Das Hamburger Nein könne sich letztlich noch zum Ja wandeln, falls ein tragfähiger Kompromiss auf den Tisch komme, sagte Fegebank bis zuletzt. "Sie können sich vorstellen, dass gerade rege Betriebsamkeit am Telefon, per E-Mail und SMS besteht - auf allen Ebenen."

Aus Fegebanks Sicht teilen immer mehr Experten die Hamburger Bedenken, wenn auch hinter vorgehaltener Hand, darunter andere Bundesländer und diverse Hochschulen. Noch sei nicht klar, ob es am Donnerstag zu einer Abstimmung der Regierungschefs kommt. Fegebank: "Es ist nichts für schwache Nerven gerade."
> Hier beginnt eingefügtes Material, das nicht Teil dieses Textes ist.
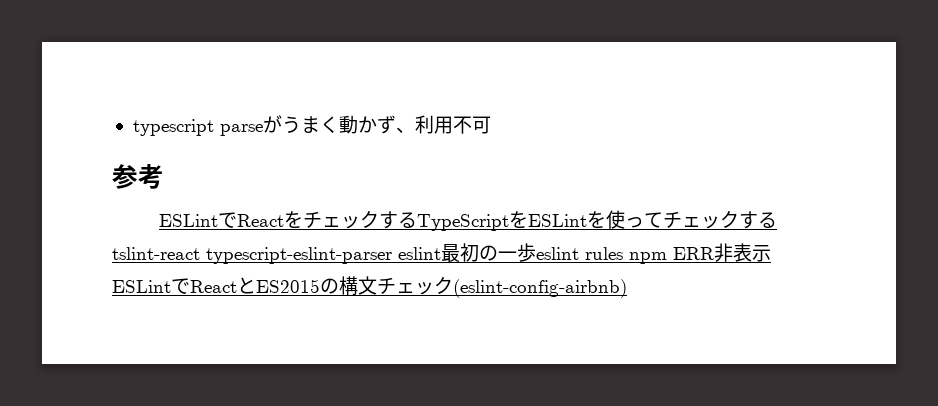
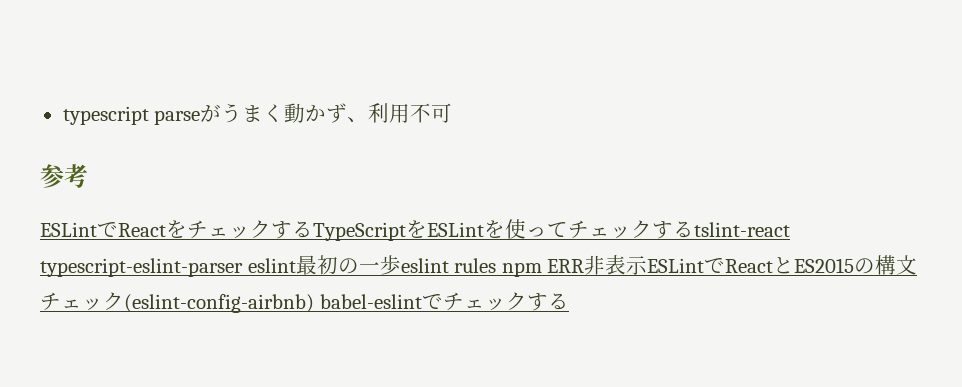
- ESLintでReactをチェックするTypeScriptをESLintを使ってチェックするtslint-react typescript-eslint-parser eslint最初の一歩eslint rules npm ERR非表示ESLintでReactとES2015の構文チェック(eslint-config-airbnb)
+ ESLintでReactをチェックするTypeScriptをESLintを使ってチェックするtslint-react typescript-eslint-parser eslint最初の一歩eslint rules npm ERR非表示ESLintでReactとES2015の構文チェック(eslint-config-airbnb) babel-eslintでチェックする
"Uni für alle statt Exzellenzinitiative"

Vielen Studentenvertretungen, Wissenschaftler und auch der Gewerkschaft Erziehung und Wissenschaft (GEW) geht die Hamburger Kritik längst nicht weit genug. Sie stellen das Eliteförderprogramm grundsätzlich in Frage und fordern, dass in die deutsche Hochschullandschaft flächendeckend mehr Geld investiert wird, statt in ausgewählte "Leuchttürme".

In Hamburg demonstrierten Studenten bereits für einen "Exit". Die Forderung: "Uni für alle statt Exzellenzinitiative". Das Programm stehe für "Verwettbewerblichung, Mangelsituationen an vielen Hochschulen und Zeitverschwendung für sinnlose Anträge", hieß es vom "freien Zusammenschluss der studentInnen" (fzs).

Demo in Hamburg gegen die geplante Neuauflage der Exzellenzinitiative

Demo in Hamburg gegen die geplante Neuauflage der Exzellenzinitiative

Foto: Lukas Schulze/ dpa

Die Bildungsgewerkschaft Erziehung und Wissenschaft (GEW) rief die Regierungschefs von Bund und Ländern zu einem Moratorium über die Exzellenzinitiative auf.

"Statt für den überfälligen Ausbau der Hochschulen und die Verbesserung der Qualität von Forschung und Lehre in der Fläche zu sorgen, wollen Bund und Länder auf unbestimmte Zeit Milliarden in die Spitzenforschung an ausgewählten Eliteunis pumpen", sagte der stellvertretende GEW-Vorsitzende Andreas Keller.

"Es ist fatal, wenn Bund und Länder jetzt ihr ganzes Pulver verschießen, indem sie grünes Licht für die Verlängerung der Exzellenzinitiative geben. Wir brauchen mehr Studienplätze, bessere Betreuungsrelationen sowie stabile Beschäftigung."